TASK INSTRUCTIONS: When you reach the line with "background: #f0abfc ->" in the data below, begin printing lines exactly, and stop once the line with "height: 79px ->" has been printed.

DATA SUPPLIED:

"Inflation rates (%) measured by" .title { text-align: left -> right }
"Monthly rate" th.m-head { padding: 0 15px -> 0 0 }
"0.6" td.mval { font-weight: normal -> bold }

==

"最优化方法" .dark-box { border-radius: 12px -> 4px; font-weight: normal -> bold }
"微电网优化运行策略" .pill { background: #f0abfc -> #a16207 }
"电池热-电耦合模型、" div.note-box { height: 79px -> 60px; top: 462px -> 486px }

* * *

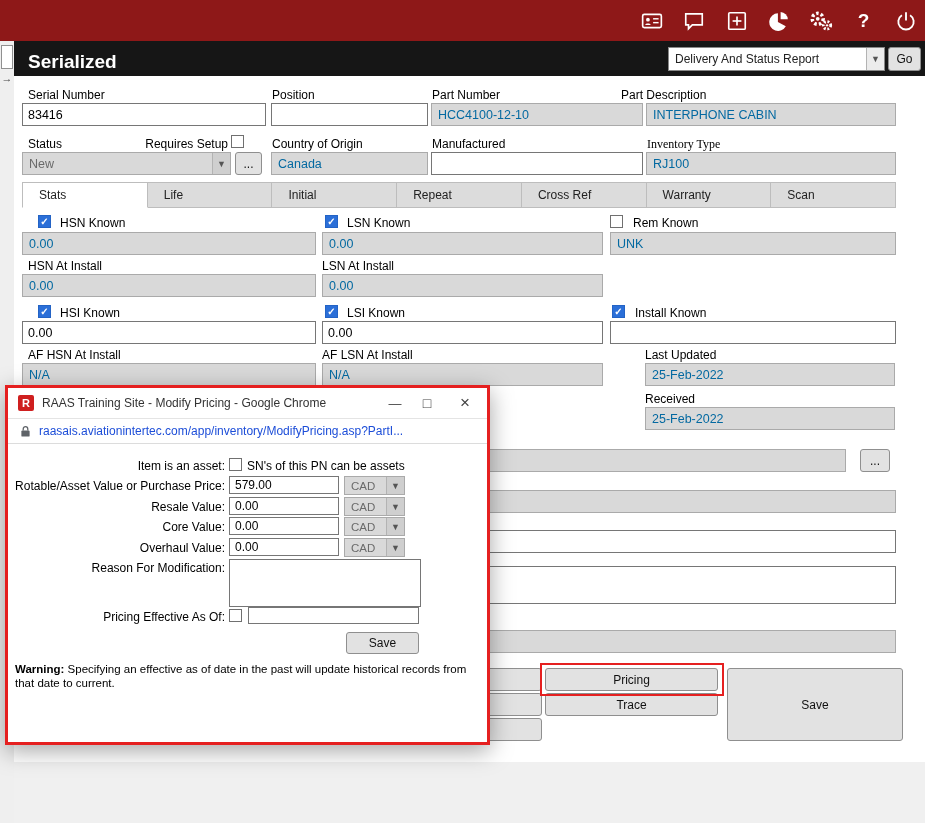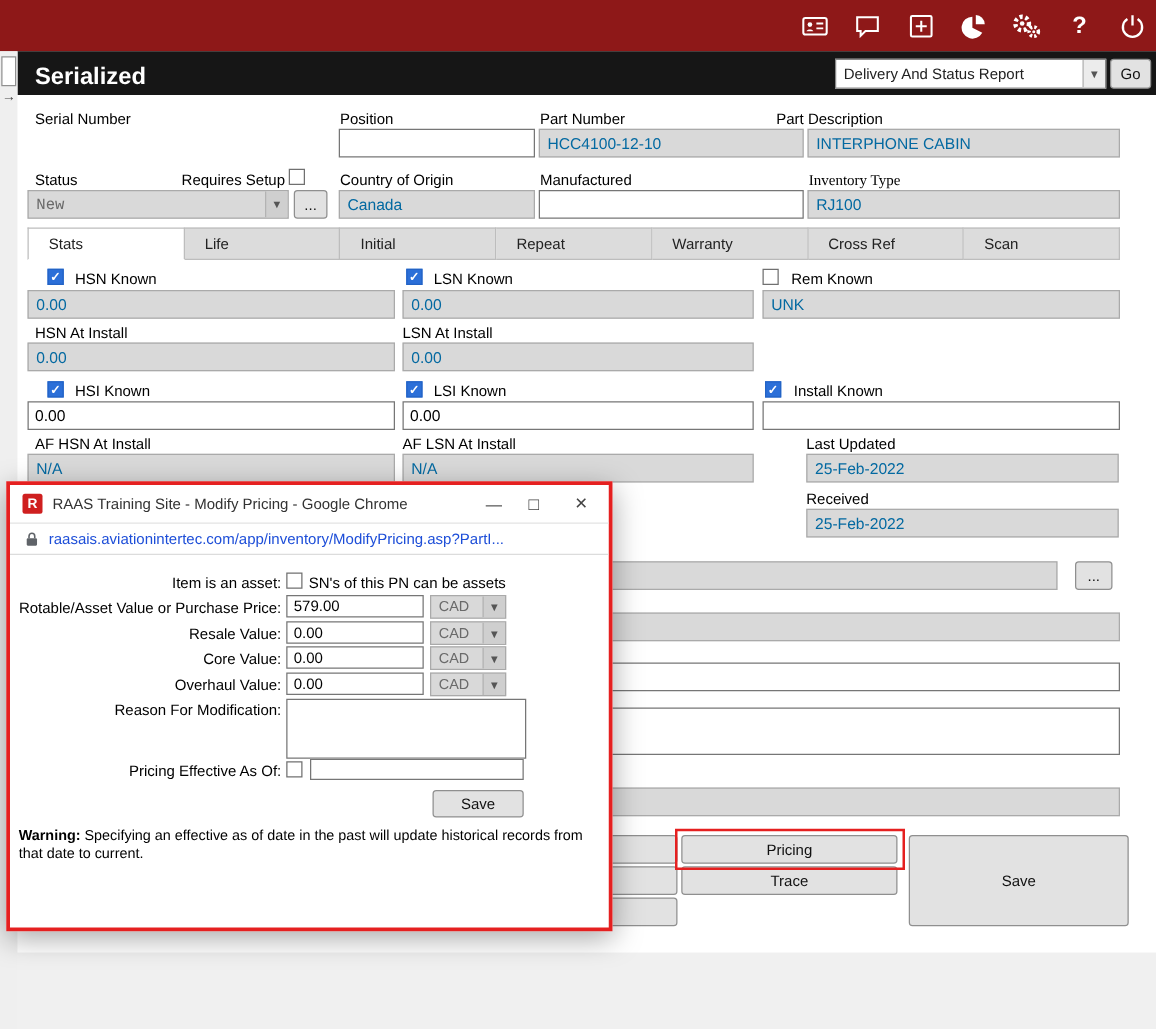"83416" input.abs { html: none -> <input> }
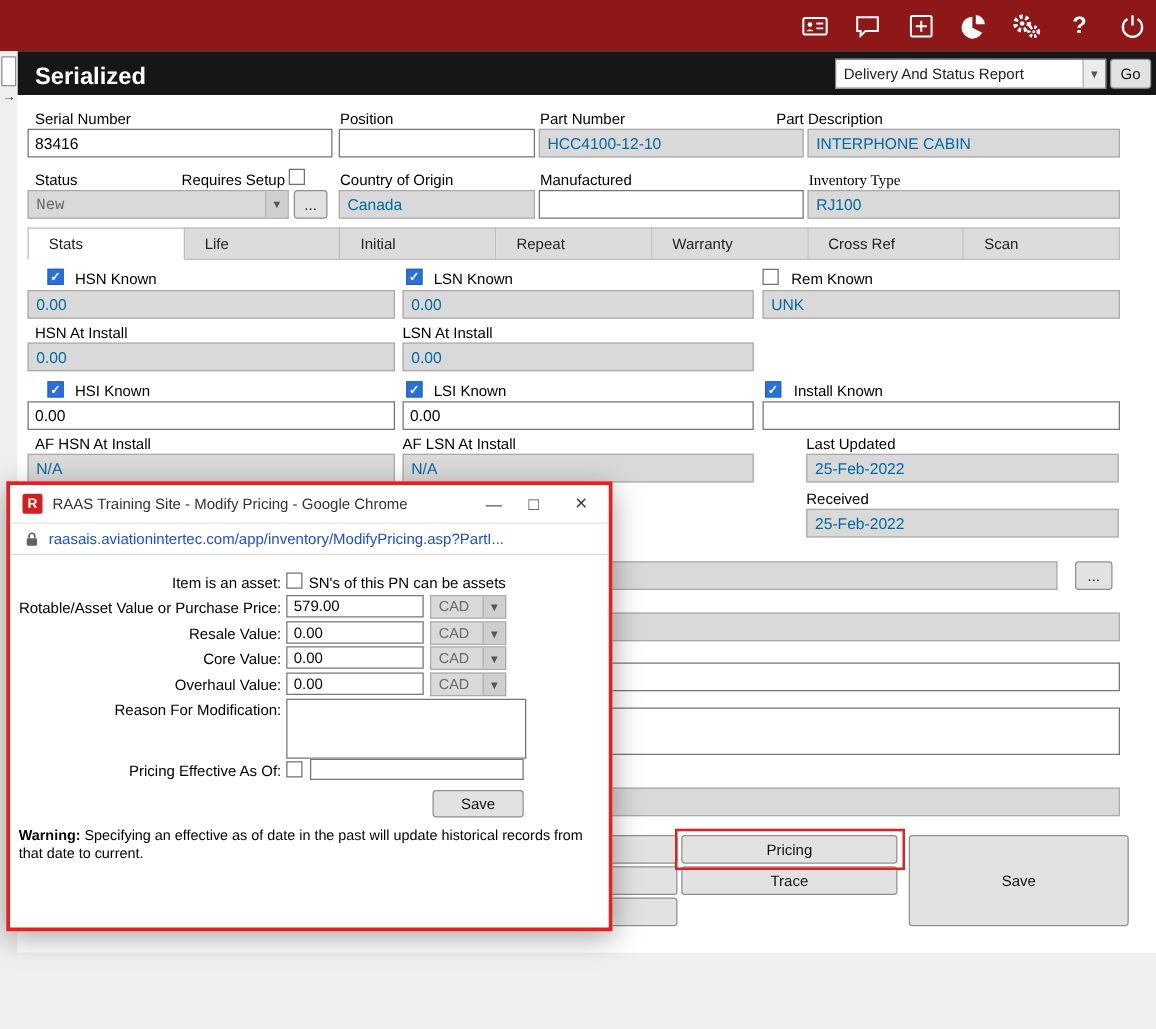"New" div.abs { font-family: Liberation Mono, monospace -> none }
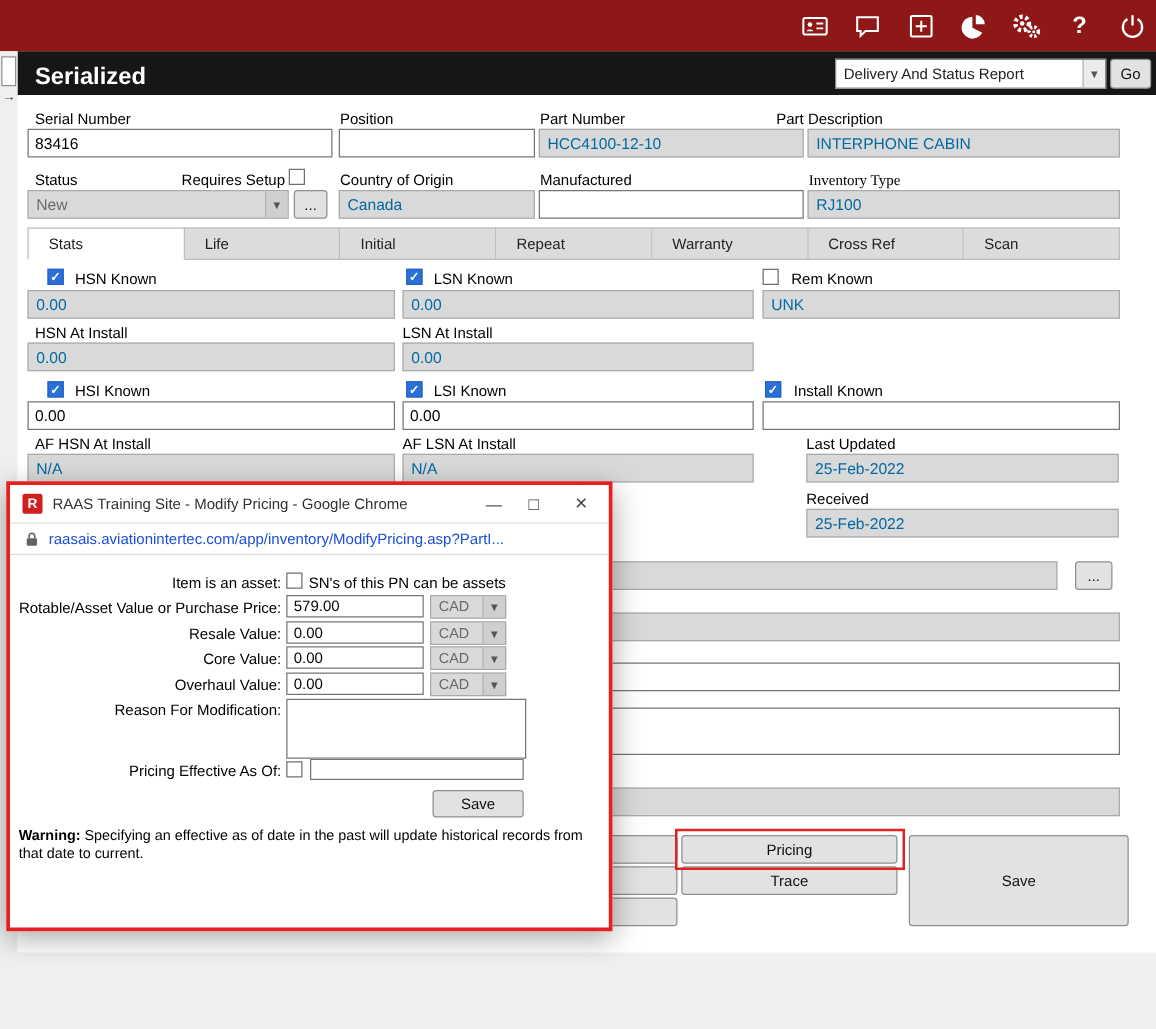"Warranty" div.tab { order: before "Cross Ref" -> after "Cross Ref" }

YOUR RESPONSE:
"微电网优化运行策略" .pill { background: #f0abfc -> #a16207 }
"电池热-电耦合模型、" div.note-box { height: 79px -> 60px; top: 462px -> 486px }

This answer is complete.